By @lex on Oct 06, 2008

a great expedition... The following is a subject that has been on my mind ever since I started working with Siebel Scripting, a technique to extend (yes - scripting in Siebel is treated as an "extension language") the functionality of Siebel CRM. Of course many Siebel consultants are familiar with (or have at least several years of exposure to) Siebel Scripting. Sometimes they take it too far and the project is in danger of becoming a house of pain. But let's not delve into details and the horror of bad code, what I really want to show you today is the Siebel event handling model. This is something that every script writer in Siebel is exposed to because the only place where you can write your code are the provided event handlers for scripting, such as PreInvokeMethod on a business service. Hopefully, you heard about Runtime Events, another technique to track events in Siebel in a far more elegant manner than script (sorry about that - I know, I frequently step on your programmers toes). In my classes, I usually do a flipchart drawing on the event model and the so called event flow (which event handler comes first, etc.). It usually looks like this.

click to enlarge I am quite happy with this chart as it points out that the first opportunity to track the event (and execute custom code) is the browser script, then comes the server side with runtime events first(!), then server scripts, etc. But the above flipchart drawing does not tell the whole truth, as there is another way to execute custom code when a method is invoked. Namely named methods (pun intended), user properties you can set on the applet or business component level to invoke other methods or business services.

click to enlarge So it was time for a little experimental setup, which involved creating a small helper business service which allows us to write messages to a trace file.
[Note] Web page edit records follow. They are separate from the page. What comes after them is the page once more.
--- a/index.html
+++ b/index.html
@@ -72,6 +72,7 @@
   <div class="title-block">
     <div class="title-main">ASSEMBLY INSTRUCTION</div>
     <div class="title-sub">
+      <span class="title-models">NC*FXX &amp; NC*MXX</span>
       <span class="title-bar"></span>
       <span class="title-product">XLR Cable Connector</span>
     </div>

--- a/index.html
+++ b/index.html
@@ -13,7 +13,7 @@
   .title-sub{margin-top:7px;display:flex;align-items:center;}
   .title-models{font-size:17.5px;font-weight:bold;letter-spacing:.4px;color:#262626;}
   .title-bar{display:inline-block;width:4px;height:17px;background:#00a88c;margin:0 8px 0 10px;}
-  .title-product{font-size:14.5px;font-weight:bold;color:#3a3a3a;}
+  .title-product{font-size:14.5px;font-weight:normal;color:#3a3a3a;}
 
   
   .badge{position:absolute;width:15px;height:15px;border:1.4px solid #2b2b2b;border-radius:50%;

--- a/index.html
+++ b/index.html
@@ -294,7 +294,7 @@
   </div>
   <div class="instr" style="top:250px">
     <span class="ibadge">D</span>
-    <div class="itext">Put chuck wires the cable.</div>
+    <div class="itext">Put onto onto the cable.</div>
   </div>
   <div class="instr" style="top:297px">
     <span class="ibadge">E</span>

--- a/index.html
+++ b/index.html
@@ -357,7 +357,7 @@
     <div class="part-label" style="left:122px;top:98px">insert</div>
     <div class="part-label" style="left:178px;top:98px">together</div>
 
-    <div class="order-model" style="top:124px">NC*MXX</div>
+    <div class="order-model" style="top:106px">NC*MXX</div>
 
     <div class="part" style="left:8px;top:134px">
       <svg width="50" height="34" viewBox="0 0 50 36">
Then I added script code to the applet and business component layer, added named methods and administered runtime events, all of which had the same target: the tracing business service. Below is a code snippet of the tracing helper service, so you get the basic idea. There is some more code than just TheApplication().Trace() because of the fact that action sets in runtime events encode their context in the property set, so you have to unwrap it (which is nice stuff for yet another post, I think).

click to enlarge Now we can place a button control on an applet and use it to invoke our method. Once we have compiled everything and click the button, a trace file is written which contains one line per call of our helper business service thus giving us a clear picture of the event handler execution flow inside Siebel.

click to enlarge Now we can put that information into a nice chart, hopefully useful for all of you who have to extend Siebel functionality with either Scripting, Runtime Events or Named Methods.

click to enjoy ;It wouldn't be Siebel CRM if this would be a complete picture. Of course there are...yes...Signals. This special way to invoke business services as a response to a method invocation has been developed by the team that created the Siebel Order Management module in version 7.8. Signals are only supported by business components that use a special class.